WORK REQUEST – Without its pictures, the listing below is to be transcribed exactly.

DATA FOR THIS TASK –
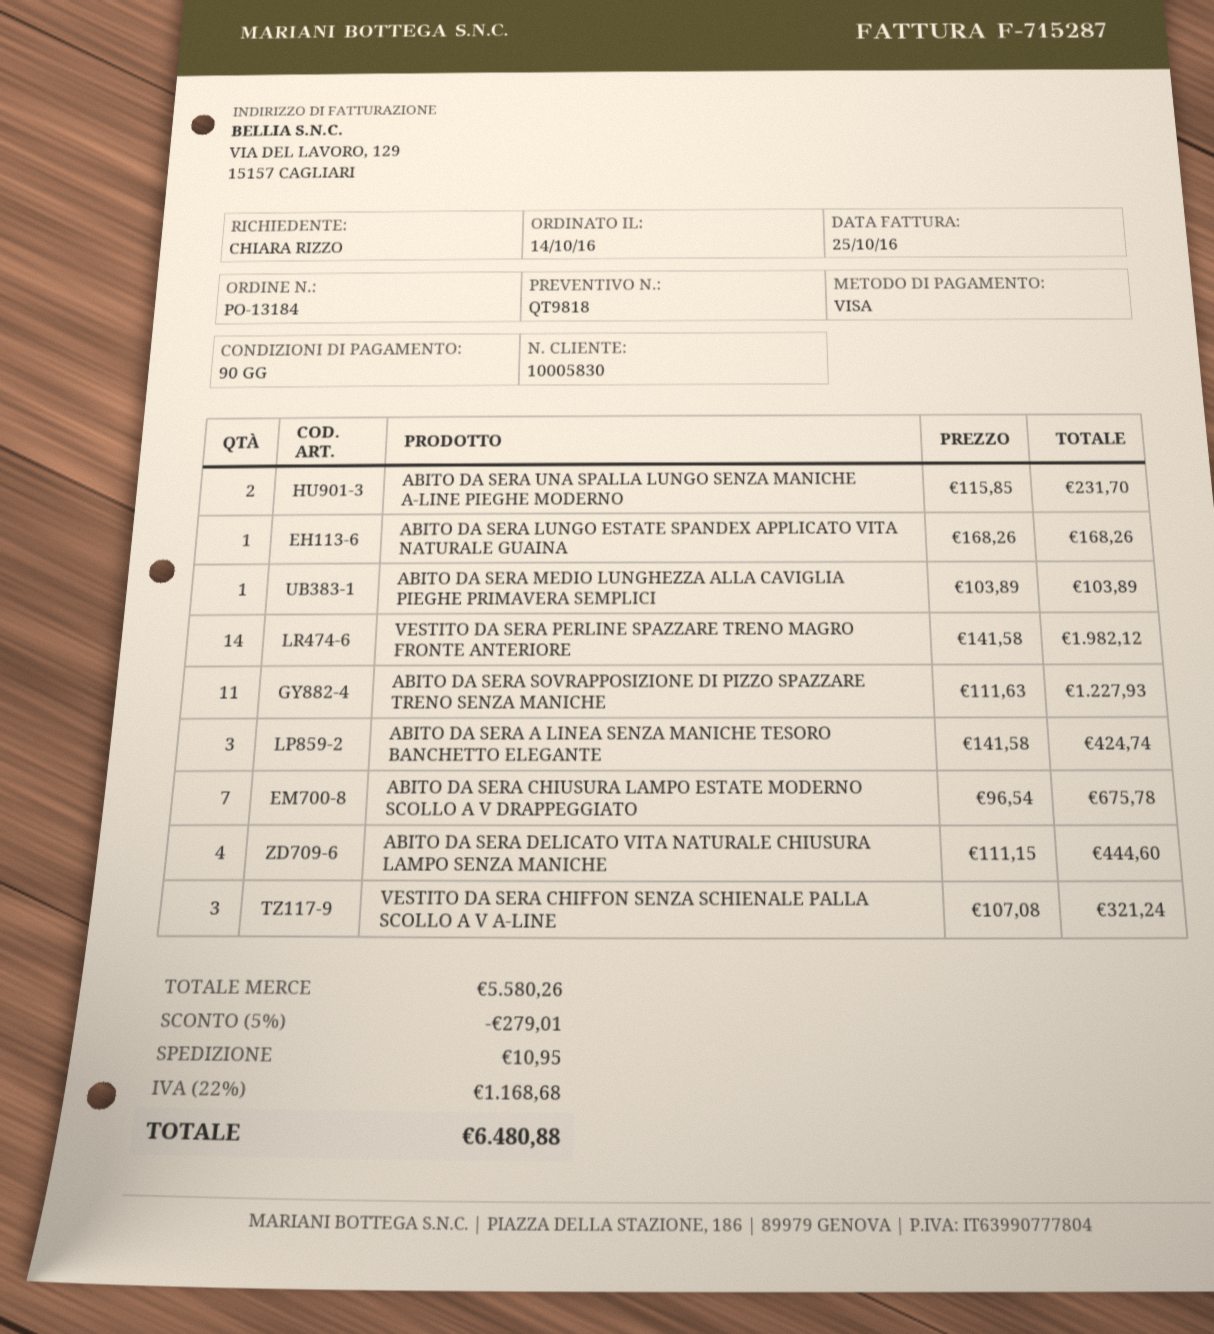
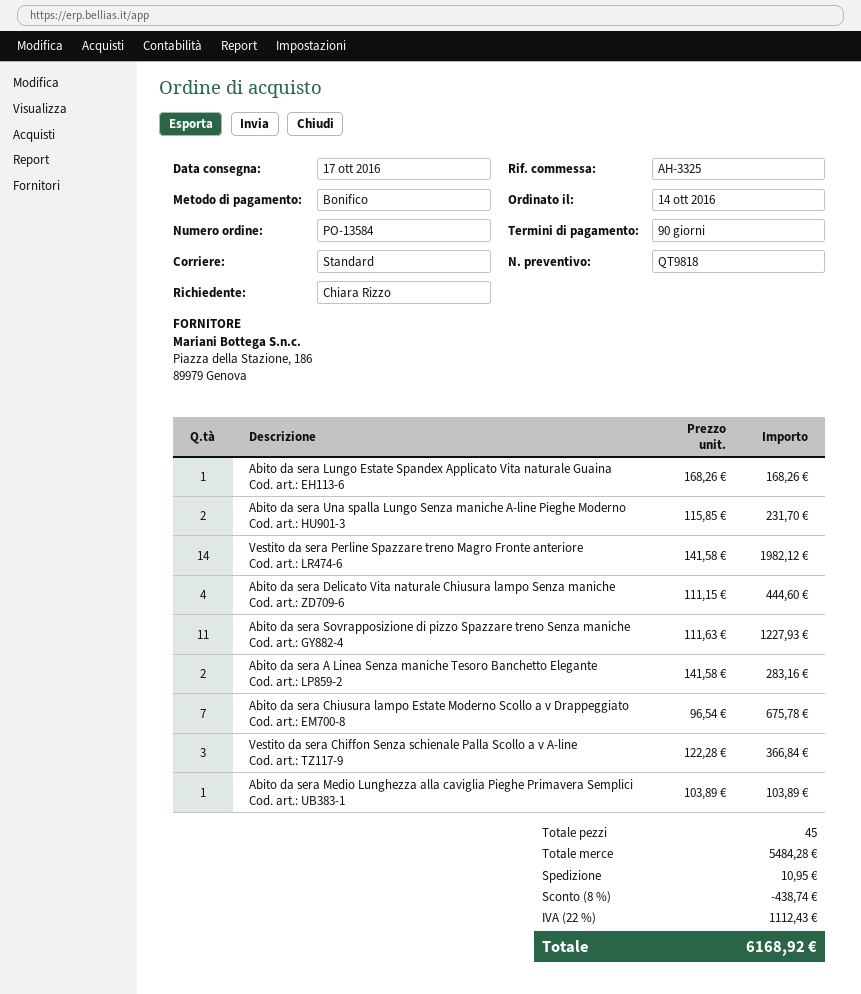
order number: PO-13184 -> PO-13584
payment method: Visa -> bank transfer
ABITO DA SERA A LINEA SENZA MANICHE TESORO BANCHETTO ELEGANTE: 3 x 141.58 = 424.74 -> 2 x 141.58 = 283.16
VESTITO DA SERA CHIFFON SENZA SCHIENALE PALLA SCOLLO A V A-LINE: 3 x 107.08 = 321.24 -> 3 x 122.28 = 366.84
subtotal: 5580.26 -> 5484.28
discount: 5% = 279.01 -> 8% = 438.74
tax: 22% = 1168.68 -> 22% = 1112.43
total: 6480.88 -> 6168.92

OUTPUT OF THE EXERCISE –
order number: PO-13184 -> PO-13584
payment method: Visa -> bank transfer
ABITO DA SERA A LINEA SENZA MANICHE TESORO BANCHETTO ELEGANTE: 3 x 141.58 = 424.74 -> 2 x 141.58 = 283.16
VESTITO DA SERA CHIFFON SENZA SCHIENALE PALLA SCOLLO A V A-LINE: 3 x 107.08 = 321.24 -> 3 x 122.28 = 366.84
subtotal: 5580.26 -> 5484.28
discount: 5% = 279.01 -> 8% = 438.74
tax: 22% = 1168.68 -> 22% = 1112.43
total: 6480.88 -> 6168.92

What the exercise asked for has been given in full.